E nem cabe aqui citar tudo o que gosto na diagramação do caderno, pois não sou um especialista na área. Apenas gosto, acho bonito, tenho vontade de ler, de virar a página, de ver a próxima matéria. De vez em quando, quando acho que posso chamar a atenção sobre um trabalho bacana, um artista novo, cheio de dedos pra não avançar o sinal, mando um artigo pra ele avaliar a pertinência. Ou seja: gosto tanto do clima do Caderno, que me dá vontade de participar dele. Mas não sou jornalista, nem quero ser. Sou um leitor, fundamentalmente um leitor – que torce pra ter uma leitura diária agradável, instrutiva e informativa. No "Segundo Caderno", encontro o que espero: notícias relevantes que vão alimentar a fome voraz de um legítimo consumidor da vida cultural de Porto Alegre. E também como diretor de teatro, ou seja, como artista local é grande meu reconhecimento/agradecimento ao espaço destinado às boas produções do teatro gaúcho.
Não posso deixar de registrar minha admiração pelo Roger Lerina, admiração antiga, já objeto de algumas considerações por escrito, inclusive aqui. A sua "contracapa" é um dos pontos altos da nossa imprensa; o jeito dele escrever, sua doçura e seu humor, enfim, seu estilo e sua contribuição à nossa informação são fundamentais para quem quer ficar por dentro do que vai acontecer na cidade. Há nomes que conheço de raspão, jornalistas de quem sou igualmente fã: Patricia Rocha e Fábio Prikladnicki (a cargo de quem está a cobertura teatral das atrações cênicas da cidade, sempre respeitoso e ponderado em suas opiniões e comentários) são exemplos. Há colaboradores como Luís Augusto Fischer, que dispensam maiores apresentações e que elevam o nível da nossa discussão cultural.

Ticiano Osório, o editor
O que mais admiro num jornalista local é quando, através do seu trabalho, conseguem transformar o paradigma dos caranguejos gaúchos, da dureza que é vencer num meio quase sempre hostil aos que ganham notoriedade e. Mas não partilho, nem gosto, da idéia de que Porto Alegre é o centro do mundo. Que a vida não se restrinja a Porto Alegre, pelo amor de Deus! – que o mundo é maior e mais complexo que a nossa bela cidade.
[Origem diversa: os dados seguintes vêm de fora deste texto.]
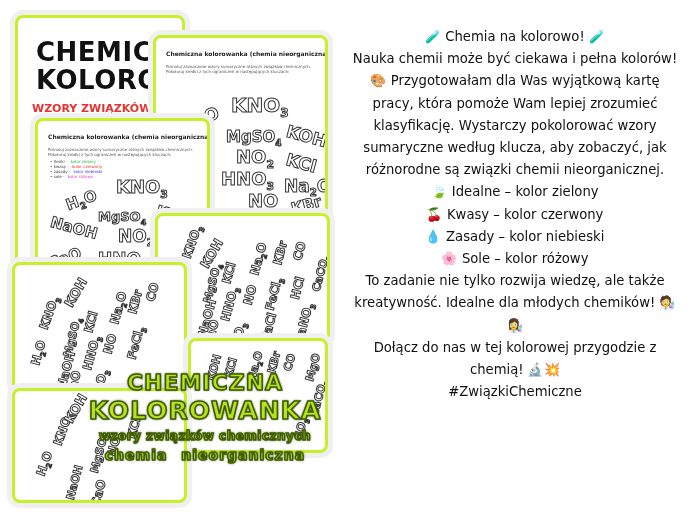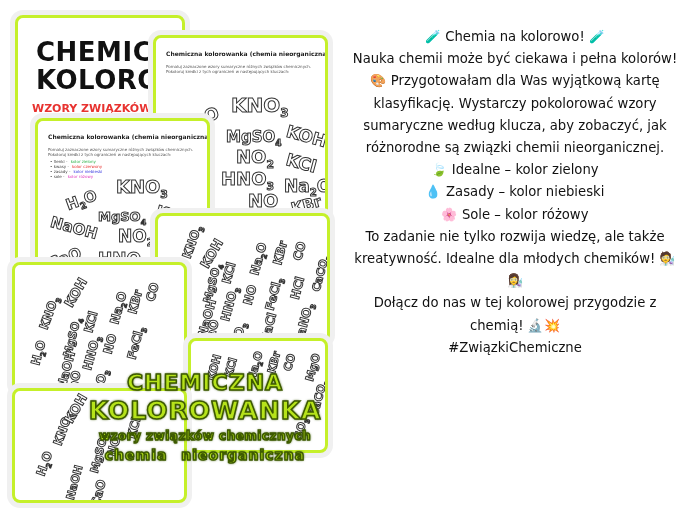--- a/index.html
+++ b/index.html
@@ -155,24 +155,26 @@
     <div class="bt-line bt2">KOLOROWANKA</div>
     <div class="bt-line bt3">wzory związków chemicznych</div>
     <div class="bt-line bt4">chemia  nieorganiczna</div>
   </div>
 </div>
 
 <div class="post">
   <span class="ln"><span class="emoji">🧪</span> <span>Chemia na kolorowo!</span> <span class="emoji">🧪</span></span>
   <span class="ln">Nauka chemii może być ciekawa i pełna kolorów!</span>
   <span class="ln"><span class="emoji">🎨</span> <span>Przygotowałam dla Was wyjątkową kartę</span></span>
+  <span class="ln">pracy, która pomoże Wam lepiej zrozumieć</span>
   <span class="ln">klasyfikację. Wystarczy pokolorować wzory</span>
   <span class="ln">sumaryczne według klucza, aby zobaczyć, jak</span>
   <span class="ln">różnorodne  są związki chemii nieorganicznej.</span>
   <span class="ln"><span class="emoji">🍃</span> <span>Idealne – kolor zielony</span></span>
+  <span class="ln"><span class="emoji">🍒</span> <span>Kwasy – kolor czerwony</span></span>
   <span class="ln"><span class="emoji">💧</span> <span>Zasady – kolor niebieski</span></span>
   <span class="ln"><span class="emoji">🌸</span> <span>Sole – kolor różowy</span></span>
   <span class="ln">To zadanie nie tylko rozwija wiedzę, ale także</span>
   <span class="ln"><span>kreatywność. Idealne dla młodych chemików!</span> <span class="emoji">🧑‍🔬</span></span>
   <span class="ln"><span class="emoji">👩‍🔬</span></span>
   <span class="ln">Dołącz do nas w tej kolorowej przygodzie z</span>
   <span class="ln"><span>chemią!</span> <span class="emoji">🔬💥</span></span>
   <span class="ln">#ZwiązkiChemiczne</span>
 </div>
E é por isso que admiro o caderno cultural da Zero Hora - o meu, o seu, o nosso "Segundo Caderno". Ao falar sobre a nossa aldeia e misturar, em doses exatas, a cobertura local com o que de fato importa no mundo; ao valorizar os melhores frutos de nossa cultura artesanal com a indústria do entretenimento, equalizando muito bem as variáveis desse relação delicada, a turma que toca o "Segundo Caderno" eleva nossa imprensa à qualificação da melhor imprensa nacional, sem nada a dever aos cadernos culturais do resto do país. E é muito bom testemunhar e fazer parte disso tudo e, uma vez na vida, inverter a equação e escrever sobre o trabalho deles. Rapazes e moças do "Segundo Caderno": sinceros parabéns!